** Materials provided follows **
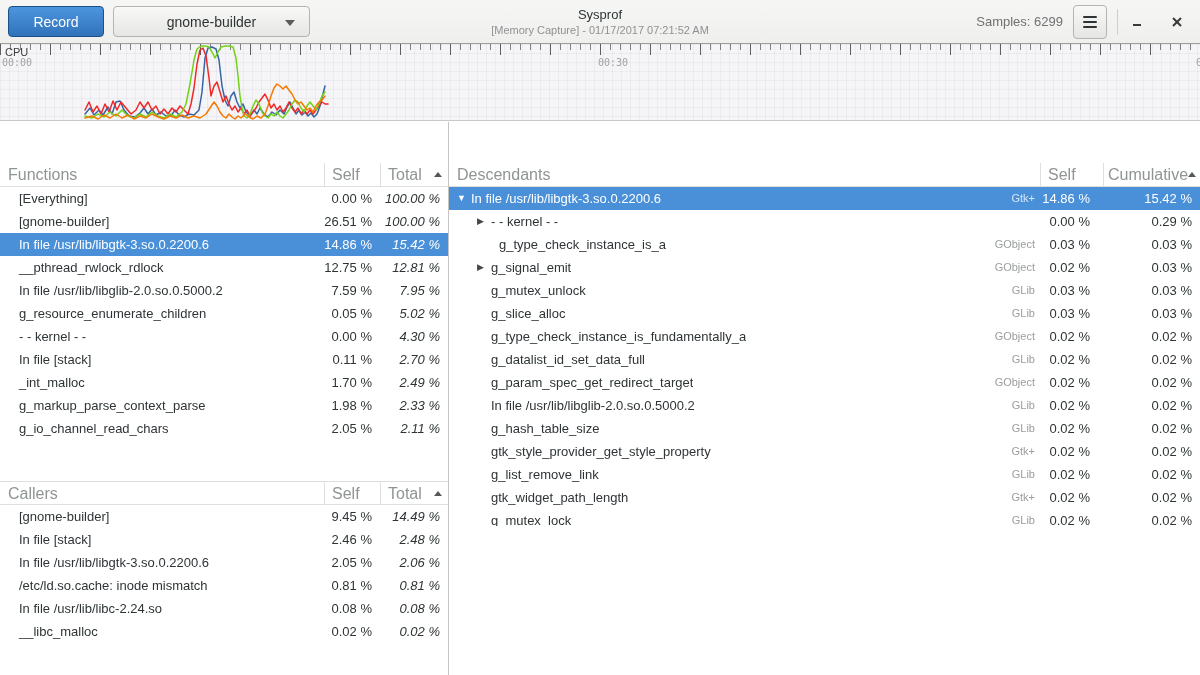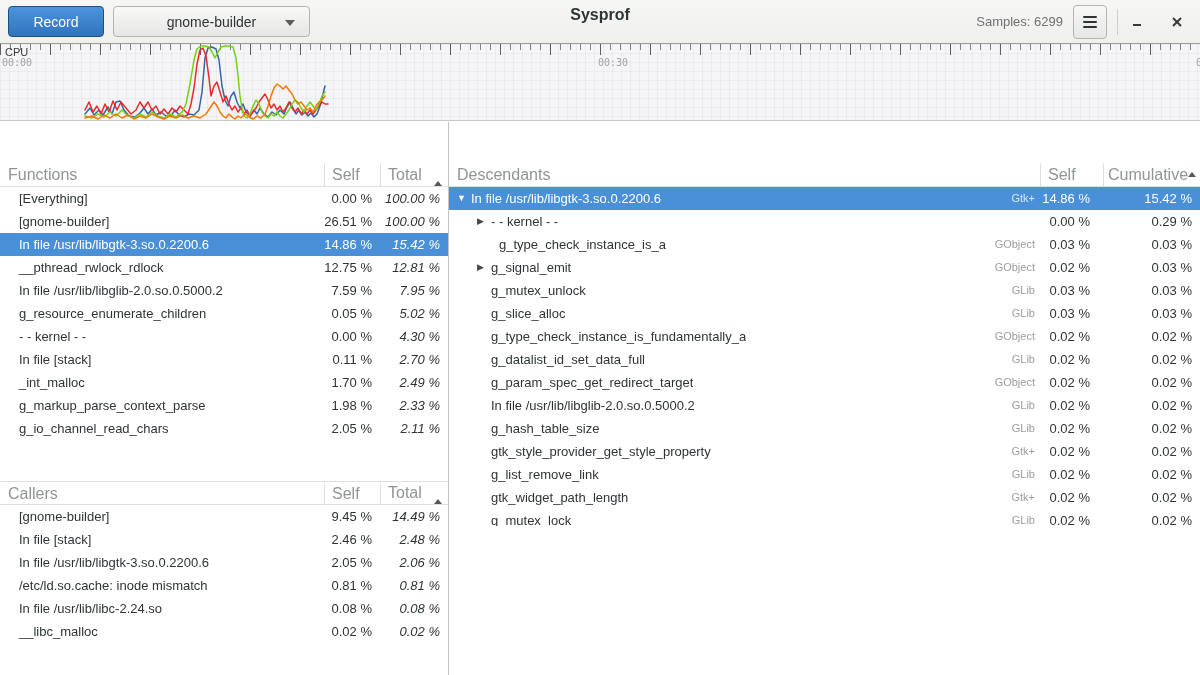--- a/index.html
+++ b/index.html
@@ -14,21 +14,21 @@
     background:linear-gradient(#4c95de,#3173bb); color:#fff; font-size:14px;
     font-family:inherit; cursor:pointer; }
   .combo { position:absolute; left:113px; top:6px; width:197px; height:31px;
     border:1px solid #b4b4b0; border-radius:4px;
     background:linear-gradient(#f8f8f7,#e6e6e4); color:#2e3436; font-size:14px;
     font-family:inherit; text-align:center; cursor:pointer; }
   .combo .arrow-down { position:absolute; right:14px; top:13px; width:0; height:0;
     border-left:5px solid transparent; border-right:5px solid transparent;
     border-top:6px solid #5c5c58; }
   .titlebox { position:absolute; left:0; right:0; top:6px; text-align:center; pointer-events:none; }
-  .title { font-size:16px; font-weight:bold; color:#2e3436; line-height:17px; }
+  .title { font-size:13px; font-weight:normal; color:#2e3436; line-height:17px; }
   .subtitle { font-size:11px; color:#8f9293; line-height:14px; }
   .samples { position:absolute; right:137px; top:14px; font-size:13px; color:#6f7272; }
   .menu-btn { position:absolute; left:1073px; top:5px; width:34px; height:34px;
     border:1px solid #b4b4b0; border-radius:4px;
     background:linear-gradient(#f8f8f7,#e6e6e4); cursor:pointer; }
   .hamburger { display:block; }
   .hamburger i { display:block; width:14px; height:2px; background:#2e3436;
     margin:3px auto 0 auto; border-radius:1px; }
   .hamburger i:first-child { margin-top:0; }
   .hsep { position:absolute; left:1117px; top:9px; width:1px; height:26px; background:#cfcfcd; }
@@ -62,21 +62,21 @@
   .vsep { position:absolute; left:448px; top:0; width:1px; height:553px; background:#c4c4c3; }
   .right-panel { position:absolute; left:449px; top:0; width:751px; height:404px; overflow:hidden; }
 
   .thead { display:flex; height:24px; border-bottom:1px solid #dfdfde;
     background:#fff; color:#8f9495; font-size:16px; line-height:23px;margin-top:41px; }
   .thead.second { border-top:1px solid #dfdfde; }
   .hcell { position:relative; cursor:pointer; }
   .hcell.label { flex:1; padding-left:8px; }
   .hcell.n1 { width:56px; border-left:1px solid #dfdfde; padding-left:7px; }
   .hcell.n2 { width:68px; border-left:1px solid #dfdfde; padding-left:7px;
-    display:flex; align-items:flex-end; }
+    display:flex; align-items:center; }
   .hcell.dn1 { width:63px; border-left:1px solid #dfdfde; padding-left:7px; }
   .hcell.dn2 { width:97px; border-left:1px solid #dfdfde; padding-left:4px;
     display:flex; align-items:center; }
   .sortarrow { margin-left:auto; margin-right:6px; width:0; height:0;
     border-left:4px solid transparent; border-right:4px solid transparent;
     border-bottom:5px solid #55595a; }
 
   .trow { display:flex; height:23px; line-height:23px; font-size:13px; color:#2e3436;
     cursor:default; }
   .trow.sel { background:#4a90d9; color:#fff; }
@@ -98,20 +98,21 @@
 <body>
 
 <header class="headerbar">
   <button class="record-btn">Record</button>
   <button class="combo">
     <span>gnome-builder</span>
     <span class="arrow-down"></span>
   </button>
   <div class="titlebox">
     <div class="title">Sysprof</div>
+    <div class="subtitle">[Memory Capture] - 01/17/2017 07:21:52 AM</div>
   </div>
   <div class="samples">Samples: 6299</div>
   <button class="menu-btn">
     <span class="hamburger">
         <i></i>
         <i></i>
         <i></i>
       </span>
   </button>
   <div class="hsep"></div>

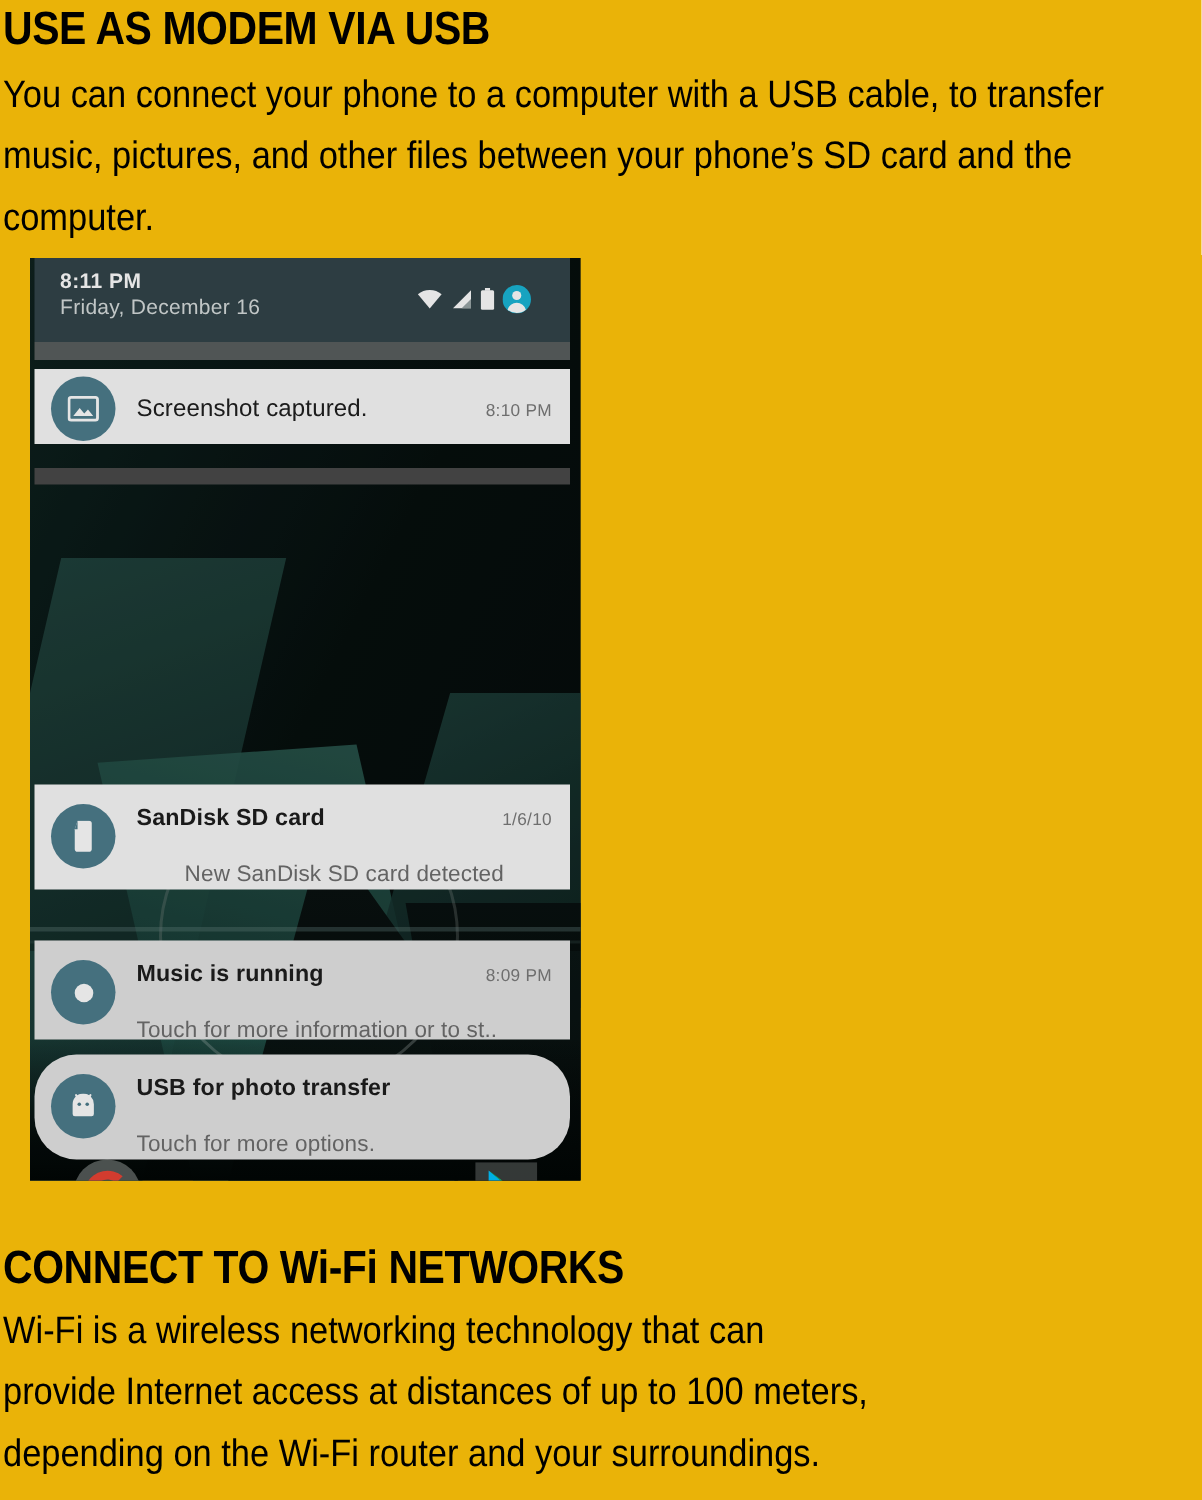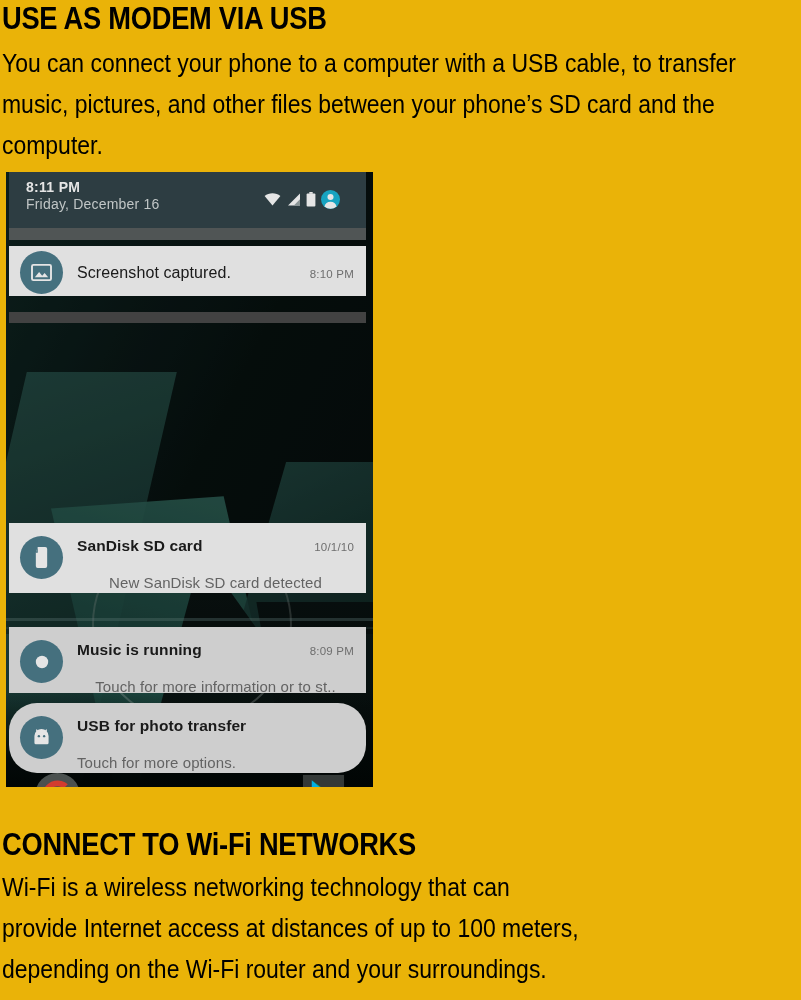--- a/index.html
+++ b/index.html
@@ -46,21 +46,21 @@
   #intro-block { position: absolute; left: 2px; top: 0px; width: 795px; }
   #intro-heading { margin-top: 2px; }
   #intro-para { margin-top: 7px; }
 
   #wifi-block { position: absolute; left: 2px; top: 828px; width: 790px; }
   #wifi-para { margin-top: 5px; }
 
   
   .shot {
     position: absolute;
-    left: 6px;
+    left: 20px;
     top: 172px;
     width: 367px;
     height: 615px;
     overflow: hidden;
     background: #0b1512;
   }
 
   
   .wallpaper {
     position: absolute;
@@ -223,21 +223,21 @@
     margin-top: 19px;
     letter-spacing: .1px;
     white-space: nowrap;
     overflow: hidden;
   }
 
   
   #notif-screenshot { top: 74px; height: 50px; align-items: center; }
   #sep-1           { top: 140px; }
   #notif-sdcard    { top: 351px; height: 70px; text-align: center; }
-  #notif-music     { top: 455px; height: 66px; text-align: center; }
+  #notif-music     { top: 455px; height: 66px; }
   #notif-usb       { top: 531px; height: 70px; border-radius: 28px; }
 
   
   .home-icon {
     position: absolute;
     width: 74px;
     display: flex;
     flex-direction: column;
     align-items: center;
     gap: 3px;
@@ -328,21 +328,21 @@
     <div class="notif" id="notif-sdcard">
       <div class="notif-icon">
         <svg width="17" height="21" viewBox="0 0 18 22">
           <path d="M5 0h8a2 2 0 0 1 2 2v18a2 2 0 0 1-2 2H5a2 2 0 0 1-2-2V6z" fill="#ffffff"></path>
           <path d="M5 0 3 6h2z" fill="#4d7d8d"></path>
         </svg>
       </div>
       <div class="notif-body">
         <div class="notif-toprow">
           <span class="notif-title">SanDisk SD card</span>
-          <span class="notif-time">10/1/10</span>
+          <span class="notif-time">1/6/10</span>
         </div>
         <div class="notif-sub">New SanDisk SD card detected</div>
       </div>
     </div>
 
     <div class="notif grey" id="notif-music">
       <div class="notif-icon">
         <svg width="20" height="20" viewBox="0 0 20 20">
           <circle cx="10" cy="10" r="6.2" fill="#ffffff"></circle>
         </svg>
** End of Materials provided **
**What to produce:** Nothing but the text is wanted: repeat the data above exactly, without its images.

**Completed exercise:**
--- a/index.html
+++ b/index.html
@@ -14,21 +14,21 @@
     background:linear-gradient(#4c95de,#3173bb); color:#fff; font-size:14px;
     font-family:inherit; cursor:pointer; }
   .combo { position:absolute; left:113px; top:6px; width:197px; height:31px;
     border:1px solid #b4b4b0; border-radius:4px;
     background:linear-gradient(#f8f8f7,#e6e6e4); color:#2e3436; font-size:14px;
     font-family:inherit; text-align:center; cursor:pointer; }
   .combo .arrow-down { position:absolute; right:14px; top:13px; width:0; height:0;
     border-left:5px solid transparent; border-right:5px solid transparent;
     border-top:6px solid #5c5c58; }
   .titlebox { position:absolute; left:0; right:0; top:6px; text-align:center; pointer-events:none; }
-  .title { font-size:16px; font-weight:bold; color:#2e3436; line-height:17px; }
+  .title { font-size:13px; font-weight:normal; color:#2e3436; line-height:17px; }
   .subtitle { font-size:11px; color:#8f9293; line-height:14px; }
   .samples { position:absolute; right:137px; top:14px; font-size:13px; color:#6f7272; }
   .menu-btn { position:absolute; left:1073px; top:5px; width:34px; height:34px;
     border:1px solid #b4b4b0; border-radius:4px;
     background:linear-gradient(#f8f8f7,#e6e6e4); cursor:pointer; }
   .hamburger { display:block; }
   .hamburger i { display:block; width:14px; height:2px; background:#2e3436;
     margin:3px auto 0 auto; border-radius:1px; }
   .hamburger i:first-child { margin-top:0; }
   .hsep { position:absolute; left:1117px; top:9px; width:1px; height:26px; background:#cfcfcd; }
@@ -62,21 +62,21 @@
   .vsep { position:absolute; left:448px; top:0; width:1px; height:553px; background:#c4c4c3; }
   .right-panel { position:absolute; left:449px; top:0; width:751px; height:404px; overflow:hidden; }
 
   .thead { display:flex; height:24px; border-bottom:1px solid #dfdfde;
     background:#fff; color:#8f9495; font-size:16px; line-height:23px;margin-top:41px; }
   .thead.second { border-top:1px solid #dfdfde; }
   .hcell { position:relative; cursor:pointer; }
   .hcell.label { flex:1; padding-left:8px; }
   .hcell.n1 { width:56px; border-left:1px solid #dfdfde; padding-left:7px; }
   .hcell.n2 { width:68px; border-left:1px solid #dfdfde; padding-left:7px;
-    display:flex; align-items:flex-end; }
+    display:flex; align-items:center; }
   .hcell.dn1 { width:63px; border-left:1px solid #dfdfde; padding-left:7px; }
   .hcell.dn2 { width:97px; border-left:1px solid #dfdfde; padding-left:4px;
     display:flex; align-items:center; }
   .sortarrow { margin-left:auto; margin-right:6px; width:0; height:0;
     border-left:4px solid transparent; border-right:4px solid transparent;
     border-bottom:5px solid #55595a; }
 
   .trow { display:flex; height:23px; line-height:23px; font-size:13px; color:#2e3436;
     cursor:default; }
   .trow.sel { background:#4a90d9; color:#fff; }
@@ -98,20 +98,21 @@
 <body>
 
 <header class="headerbar">
   <button class="record-btn">Record</button>
   <button class="combo">
     <span>gnome-builder</span>
     <span class="arrow-down"></span>
   </button>
   <div class="titlebox">
     <div class="title">Sysprof</div>
+    <div class="subtitle">[Memory Capture] - 01/17/2017 07:21:52 AM</div>
   </div>
   <div class="samples">Samples: 6299</div>
   <button class="menu-btn">
     <span class="hamburger">
         <i></i>
         <i></i>
         <i></i>
       </span>
   </button>
   <div class="hsep"></div>

--- a/index.html
+++ b/index.html
@@ -46,21 +46,21 @@
   #intro-block { position: absolute; left: 2px; top: 0px; width: 795px; }
   #intro-heading { margin-top: 2px; }
   #intro-para { margin-top: 7px; }
 
   #wifi-block { position: absolute; left: 2px; top: 828px; width: 790px; }
   #wifi-para { margin-top: 5px; }
 
   
   .shot {
     position: absolute;
-    left: 6px;
+    left: 20px;
     top: 172px;
     width: 367px;
     height: 615px;
     overflow: hidden;
     background: #0b1512;
   }
 
   
   .wallpaper {
     position: absolute;
@@ -223,21 +223,21 @@
     margin-top: 19px;
     letter-spacing: .1px;
     white-space: nowrap;
     overflow: hidden;
   }
 
   
   #notif-screenshot { top: 74px; height: 50px; align-items: center; }
   #sep-1           { top: 140px; }
   #notif-sdcard    { top: 351px; height: 70px; text-align: center; }
-  #notif-music     { top: 455px; height: 66px; text-align: center; }
+  #notif-music     { top: 455px; height: 66px; }
   #notif-usb       { top: 531px; height: 70px; border-radius: 28px; }
 
   
   .home-icon {
     position: absolute;
     width: 74px;
     display: flex;
     flex-direction: column;
     align-items: center;
     gap: 3px;
@@ -328,21 +328,21 @@
     <div class="notif" id="notif-sdcard">
       <div class="notif-icon">
         <svg width="17" height="21" viewBox="0 0 18 22">
           <path d="M5 0h8a2 2 0 0 1 2 2v18a2 2 0 0 1-2 2H5a2 2 0 0 1-2-2V6z" fill="#ffffff"></path>
           <path d="M5 0 3 6h2z" fill="#4d7d8d"></path>
         </svg>
       </div>
       <div class="notif-body">
         <div class="notif-toprow">
           <span class="notif-title">SanDisk SD card</span>
-          <span class="notif-time">10/1/10</span>
+          <span class="notif-time">1/6/10</span>
         </div>
         <div class="notif-sub">New SanDisk SD card detected</div>
       </div>
     </div>
 
     <div class="notif grey" id="notif-music">
       <div class="notif-icon">
         <svg width="20" height="20" viewBox="0 0 20 20">
           <circle cx="10" cy="10" r="6.2" fill="#ffffff"></circle>
         </svg>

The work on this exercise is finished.